Your goal = Count up the lines in the listing below that hold "systems", and answer with the total alone.

Given information =
——————————

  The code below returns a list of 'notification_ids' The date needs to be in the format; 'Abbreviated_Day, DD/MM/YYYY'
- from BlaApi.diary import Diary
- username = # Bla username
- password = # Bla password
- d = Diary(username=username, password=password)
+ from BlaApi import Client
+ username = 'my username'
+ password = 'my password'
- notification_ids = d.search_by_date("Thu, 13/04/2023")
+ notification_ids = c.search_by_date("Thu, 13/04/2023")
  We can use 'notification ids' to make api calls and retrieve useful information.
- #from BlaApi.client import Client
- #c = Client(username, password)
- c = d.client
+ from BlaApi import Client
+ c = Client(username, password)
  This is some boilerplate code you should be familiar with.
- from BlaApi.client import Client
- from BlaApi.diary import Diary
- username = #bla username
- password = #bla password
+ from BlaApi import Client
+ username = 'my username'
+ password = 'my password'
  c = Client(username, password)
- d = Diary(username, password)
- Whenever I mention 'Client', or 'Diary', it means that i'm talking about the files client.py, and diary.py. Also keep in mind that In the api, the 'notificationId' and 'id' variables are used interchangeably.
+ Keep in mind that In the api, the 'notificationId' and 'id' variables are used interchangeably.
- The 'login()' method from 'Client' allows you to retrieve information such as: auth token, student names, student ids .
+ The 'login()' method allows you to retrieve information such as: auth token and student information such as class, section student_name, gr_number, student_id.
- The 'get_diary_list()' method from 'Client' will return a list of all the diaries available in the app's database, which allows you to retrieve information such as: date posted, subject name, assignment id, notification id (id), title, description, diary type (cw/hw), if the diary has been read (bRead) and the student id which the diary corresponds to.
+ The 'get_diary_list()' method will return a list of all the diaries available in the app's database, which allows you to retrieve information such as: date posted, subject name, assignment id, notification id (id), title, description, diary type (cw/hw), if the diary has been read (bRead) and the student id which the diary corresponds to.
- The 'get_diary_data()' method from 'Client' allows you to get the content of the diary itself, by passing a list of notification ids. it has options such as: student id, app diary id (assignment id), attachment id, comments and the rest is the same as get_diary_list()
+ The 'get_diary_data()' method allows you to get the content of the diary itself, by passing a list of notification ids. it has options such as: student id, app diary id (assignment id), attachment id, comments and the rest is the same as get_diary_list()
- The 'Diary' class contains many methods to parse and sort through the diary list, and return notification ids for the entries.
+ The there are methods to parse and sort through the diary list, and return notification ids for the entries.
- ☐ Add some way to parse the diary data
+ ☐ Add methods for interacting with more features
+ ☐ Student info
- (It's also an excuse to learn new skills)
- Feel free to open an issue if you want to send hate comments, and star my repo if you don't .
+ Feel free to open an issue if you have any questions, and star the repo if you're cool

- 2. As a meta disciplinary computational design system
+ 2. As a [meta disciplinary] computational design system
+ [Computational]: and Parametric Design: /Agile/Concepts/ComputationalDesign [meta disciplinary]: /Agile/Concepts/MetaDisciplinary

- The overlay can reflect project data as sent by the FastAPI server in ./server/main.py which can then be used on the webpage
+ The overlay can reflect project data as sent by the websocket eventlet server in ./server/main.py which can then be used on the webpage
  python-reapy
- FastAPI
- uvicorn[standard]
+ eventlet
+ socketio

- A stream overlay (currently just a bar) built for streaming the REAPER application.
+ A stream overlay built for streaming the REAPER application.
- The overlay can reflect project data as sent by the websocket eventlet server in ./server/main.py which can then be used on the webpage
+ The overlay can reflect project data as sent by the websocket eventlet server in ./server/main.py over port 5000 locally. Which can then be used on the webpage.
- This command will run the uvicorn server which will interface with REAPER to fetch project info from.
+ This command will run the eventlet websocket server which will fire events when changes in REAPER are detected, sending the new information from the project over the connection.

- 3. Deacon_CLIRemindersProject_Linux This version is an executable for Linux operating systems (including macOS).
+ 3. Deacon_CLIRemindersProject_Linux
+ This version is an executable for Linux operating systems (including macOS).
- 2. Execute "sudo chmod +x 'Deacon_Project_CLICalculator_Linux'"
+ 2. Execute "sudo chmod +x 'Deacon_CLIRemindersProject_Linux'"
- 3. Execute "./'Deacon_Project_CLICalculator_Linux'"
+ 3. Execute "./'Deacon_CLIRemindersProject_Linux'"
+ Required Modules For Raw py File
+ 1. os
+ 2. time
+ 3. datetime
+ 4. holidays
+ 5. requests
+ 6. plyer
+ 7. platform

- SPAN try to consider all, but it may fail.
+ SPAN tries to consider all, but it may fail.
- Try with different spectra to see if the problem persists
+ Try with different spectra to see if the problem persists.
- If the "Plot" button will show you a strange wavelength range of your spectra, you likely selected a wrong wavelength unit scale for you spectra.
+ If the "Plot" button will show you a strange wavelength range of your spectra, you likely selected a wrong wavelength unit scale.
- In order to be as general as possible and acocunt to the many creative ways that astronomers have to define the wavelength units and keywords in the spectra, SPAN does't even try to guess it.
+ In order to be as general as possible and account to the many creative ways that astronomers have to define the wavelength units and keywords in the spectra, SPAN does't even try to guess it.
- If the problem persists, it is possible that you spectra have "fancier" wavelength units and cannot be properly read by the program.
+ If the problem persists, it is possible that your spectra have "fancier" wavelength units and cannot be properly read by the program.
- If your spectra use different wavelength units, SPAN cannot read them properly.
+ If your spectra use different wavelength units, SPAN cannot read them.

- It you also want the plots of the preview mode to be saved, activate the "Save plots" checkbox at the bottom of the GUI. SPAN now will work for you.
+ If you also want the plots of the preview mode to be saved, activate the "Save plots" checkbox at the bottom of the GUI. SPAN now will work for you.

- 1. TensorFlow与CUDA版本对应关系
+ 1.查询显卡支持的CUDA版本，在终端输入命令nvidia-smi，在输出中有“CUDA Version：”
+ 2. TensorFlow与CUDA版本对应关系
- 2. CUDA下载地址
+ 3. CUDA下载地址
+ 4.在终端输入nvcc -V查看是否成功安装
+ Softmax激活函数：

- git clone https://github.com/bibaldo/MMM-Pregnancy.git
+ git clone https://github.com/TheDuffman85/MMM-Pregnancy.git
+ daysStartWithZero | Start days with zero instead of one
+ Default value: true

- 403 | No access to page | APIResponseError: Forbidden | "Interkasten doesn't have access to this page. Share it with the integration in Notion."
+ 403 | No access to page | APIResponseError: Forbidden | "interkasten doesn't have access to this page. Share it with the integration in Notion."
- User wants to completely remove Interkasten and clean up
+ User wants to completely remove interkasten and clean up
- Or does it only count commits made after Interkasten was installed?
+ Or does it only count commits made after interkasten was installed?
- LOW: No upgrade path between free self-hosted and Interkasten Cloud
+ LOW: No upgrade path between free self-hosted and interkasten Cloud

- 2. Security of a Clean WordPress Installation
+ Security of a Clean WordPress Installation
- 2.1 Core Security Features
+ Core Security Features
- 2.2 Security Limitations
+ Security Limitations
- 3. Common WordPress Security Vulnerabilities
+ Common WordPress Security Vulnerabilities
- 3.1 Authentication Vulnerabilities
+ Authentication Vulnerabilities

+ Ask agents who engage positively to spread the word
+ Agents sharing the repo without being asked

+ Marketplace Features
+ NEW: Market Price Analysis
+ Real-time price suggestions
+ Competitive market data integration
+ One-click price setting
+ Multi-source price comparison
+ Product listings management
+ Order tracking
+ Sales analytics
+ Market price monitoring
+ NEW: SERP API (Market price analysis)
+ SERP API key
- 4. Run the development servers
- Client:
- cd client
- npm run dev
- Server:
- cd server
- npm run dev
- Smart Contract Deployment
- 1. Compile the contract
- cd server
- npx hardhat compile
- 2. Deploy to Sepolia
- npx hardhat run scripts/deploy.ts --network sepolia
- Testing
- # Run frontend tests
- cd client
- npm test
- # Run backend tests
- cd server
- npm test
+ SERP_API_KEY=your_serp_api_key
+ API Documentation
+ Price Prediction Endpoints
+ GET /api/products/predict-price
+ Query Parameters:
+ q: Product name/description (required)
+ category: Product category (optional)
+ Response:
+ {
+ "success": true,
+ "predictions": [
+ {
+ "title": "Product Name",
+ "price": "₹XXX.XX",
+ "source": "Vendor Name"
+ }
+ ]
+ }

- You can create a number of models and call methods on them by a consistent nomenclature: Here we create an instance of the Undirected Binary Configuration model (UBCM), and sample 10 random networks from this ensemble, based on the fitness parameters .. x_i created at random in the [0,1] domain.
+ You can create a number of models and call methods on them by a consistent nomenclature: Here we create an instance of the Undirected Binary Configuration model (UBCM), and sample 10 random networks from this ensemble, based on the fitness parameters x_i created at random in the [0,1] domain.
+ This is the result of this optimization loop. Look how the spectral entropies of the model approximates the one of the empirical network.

——————————

Written reply = 2